I don't think I always good at this. Even now it's easy to let the pressure of a large or unfamiliar audience get to me. I notice these physical signs of nervousness, like shallow breathing and speaking more quickly. I imagine for someone who's truly afraid of public speaking these could be a whole lot worse. I think it's useful to realize that despite any challenges I did somehow improve. Whatever complaints you may have about the education system, it did help me master this vital skill.

I suppose being good at school helped. It's a lot easier to talk about something that you know well. I recall preparing and giving speeches in middle school to practice this skill. Despite managing to get through mine with only a slight few blunders, I also recall the truly gifted students (some of whom were in my class) that had the entire room laughing at their jokes and listening raptly as they told a speech about their hilarious story of trying to come up a speech. Some might be more talented at this, but I think it's really something anyone can master.

One of the most fun ideas I've seen recently is to put together a presentation night for your friends. I admit I saw this on tiktok (along with other fun nights like book swap night and food board night) which has some surprisingly good ideas. Being able to do this in front of a group of trusted friends, on a topic you pick yourself that you're presumably comfortable with should hopefully remove most of the fear and anxiety from presenting. Not only is it a fun way to learn about each other's interests and hobbies, but to practice an important skill in a safe space.

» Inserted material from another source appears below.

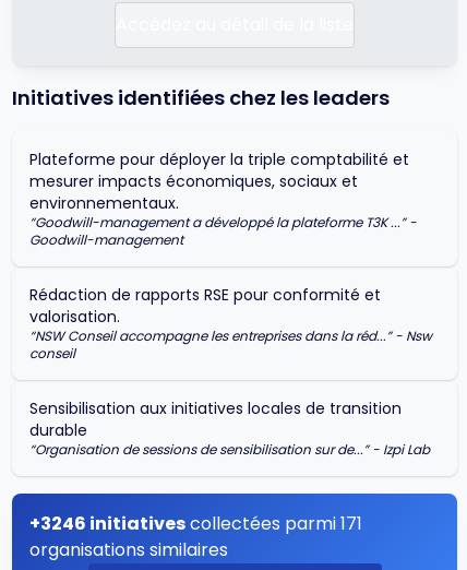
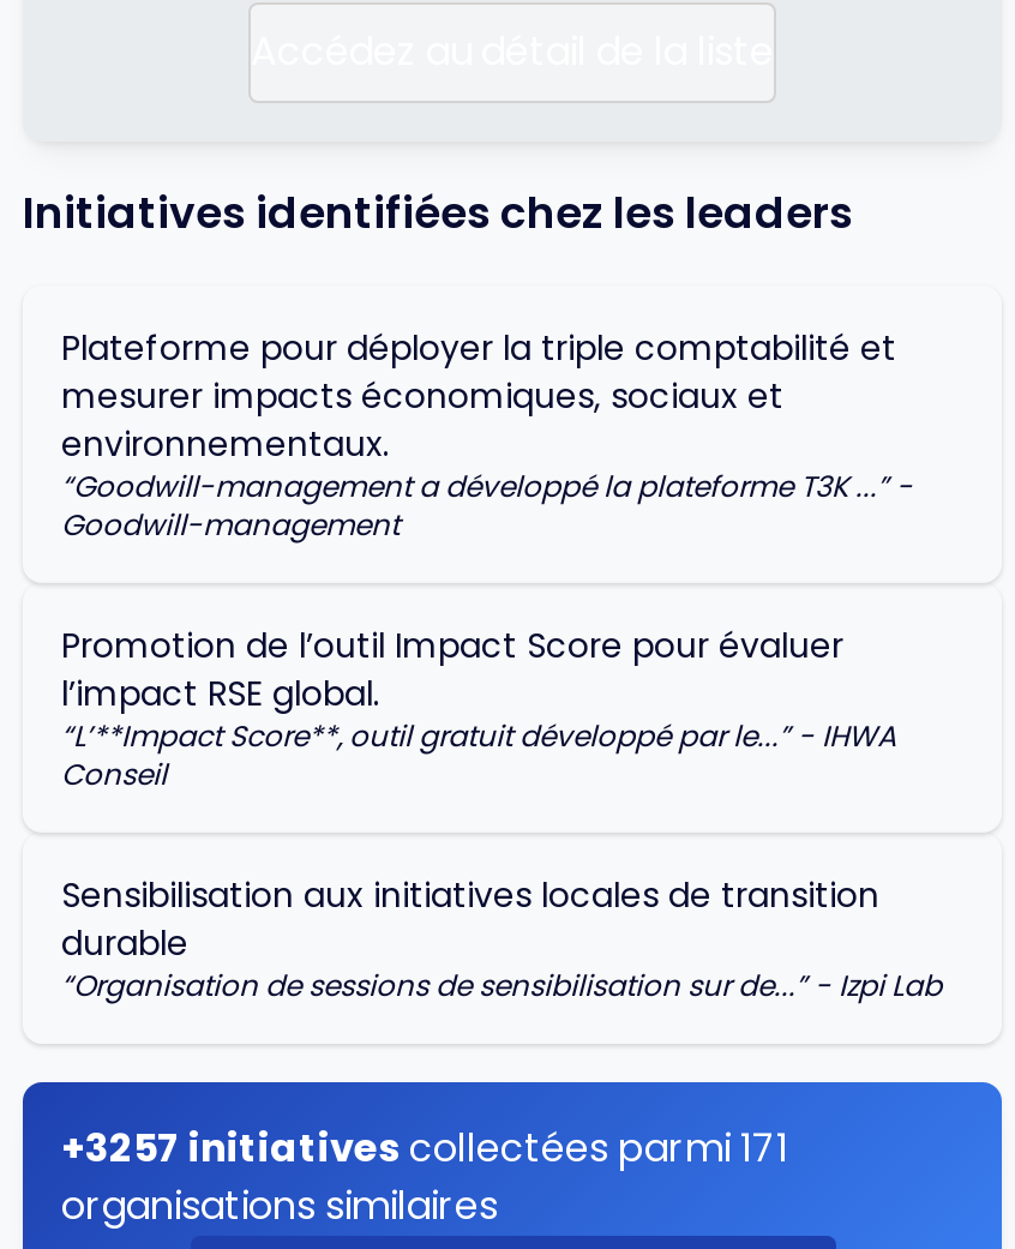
[29,284,432,363] Rédaction de rapports RSE pour conformité et | valorisation. | “NSW Conseil accompagne les entreprises dans la réd...” - Nsw | conseil -> [61,622,896,794] Promotion de l’outil Impact Score pour évaluer | l’impact RSE global. | “L’**Impact Score**, outil gratuit développé par le...” - IHWA | Conseil
[29,511,362,536] +3246 initiatives collectées parmi 171 -> [61,1121,788,1176] +3257 initiatives collectées parmi 171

Plus, the ideas people might come up with are so funny! From typical academic stuff like presentations on books or history, to more casual topics like why your favorite TV show is better than everyone else's or why Taylor Swift should become president, to even pure joke topics like a presentation ranking the top 10 noses in the friend group or who would survive longest in a zombie apocalypse.

You know, the more I write the more I'm convincing myself to put one of these together for my own friend group. In fact I already have some ideas about what kind of topics I might want to talk about. I think you should seriously consider doing something like this. It's a good way to share interests and learn about each other, it's good practice for important skills, and it's so fun!